YOUR INSTRUCTIONS » Show every line of the records below that contains the word "https".

DATA FOR PROCESSING: Begin

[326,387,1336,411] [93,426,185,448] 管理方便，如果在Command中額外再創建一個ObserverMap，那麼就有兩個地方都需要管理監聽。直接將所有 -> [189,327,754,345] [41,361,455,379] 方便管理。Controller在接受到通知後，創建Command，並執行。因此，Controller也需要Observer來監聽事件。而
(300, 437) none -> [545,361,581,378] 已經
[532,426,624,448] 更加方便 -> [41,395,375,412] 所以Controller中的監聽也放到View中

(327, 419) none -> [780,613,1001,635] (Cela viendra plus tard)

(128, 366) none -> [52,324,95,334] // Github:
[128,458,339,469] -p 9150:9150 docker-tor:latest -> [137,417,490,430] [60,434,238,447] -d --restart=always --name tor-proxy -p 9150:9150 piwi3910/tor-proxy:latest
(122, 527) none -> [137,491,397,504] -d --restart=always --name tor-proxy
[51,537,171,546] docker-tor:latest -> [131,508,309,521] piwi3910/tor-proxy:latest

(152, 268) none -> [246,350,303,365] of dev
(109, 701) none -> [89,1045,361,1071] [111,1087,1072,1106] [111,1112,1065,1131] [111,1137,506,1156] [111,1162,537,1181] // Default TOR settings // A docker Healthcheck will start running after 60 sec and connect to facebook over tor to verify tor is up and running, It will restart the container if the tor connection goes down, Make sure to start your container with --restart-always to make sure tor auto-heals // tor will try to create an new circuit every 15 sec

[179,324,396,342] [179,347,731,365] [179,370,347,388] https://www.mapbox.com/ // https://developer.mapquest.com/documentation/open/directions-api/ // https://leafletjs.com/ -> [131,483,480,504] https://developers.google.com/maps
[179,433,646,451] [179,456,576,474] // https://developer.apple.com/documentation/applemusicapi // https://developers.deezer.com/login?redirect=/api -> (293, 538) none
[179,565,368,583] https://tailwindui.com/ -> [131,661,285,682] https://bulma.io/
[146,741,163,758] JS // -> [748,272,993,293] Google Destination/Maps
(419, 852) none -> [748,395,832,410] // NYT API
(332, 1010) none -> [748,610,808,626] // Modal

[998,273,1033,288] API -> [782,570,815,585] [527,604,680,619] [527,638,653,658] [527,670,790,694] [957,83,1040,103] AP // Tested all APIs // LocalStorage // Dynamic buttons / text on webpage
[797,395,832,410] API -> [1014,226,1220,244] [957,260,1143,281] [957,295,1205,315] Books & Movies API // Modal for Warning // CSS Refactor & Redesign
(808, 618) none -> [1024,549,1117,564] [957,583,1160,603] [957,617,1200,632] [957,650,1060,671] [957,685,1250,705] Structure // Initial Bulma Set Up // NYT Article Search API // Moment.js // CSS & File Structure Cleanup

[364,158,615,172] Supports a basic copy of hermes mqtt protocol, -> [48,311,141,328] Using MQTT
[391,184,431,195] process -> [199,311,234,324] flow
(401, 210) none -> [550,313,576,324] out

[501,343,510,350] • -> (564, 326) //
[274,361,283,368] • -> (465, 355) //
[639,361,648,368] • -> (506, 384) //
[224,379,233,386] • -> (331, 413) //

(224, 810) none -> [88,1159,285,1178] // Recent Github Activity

DATA FOR PROCESSING: End

RESULT FOR THIS TASK »
[179,324,396,342] [179,347,731,365] [179,370,347,388] https://www.mapbox.com/ // https://developer.mapquest.com/documentation/open/directions-api/ // https://leafletjs.com/ -> [131,483,480,504] https://developers.google.com/maps
[179,433,646,451] [179,456,576,474] // https://developer.apple.com/documentation/applemusicapi // https://developers.deezer.com/login?redirect=/api -> (293, 538) none
[179,565,368,583] https://tailwindui.com/ -> [131,661,285,682] https://bulma.io/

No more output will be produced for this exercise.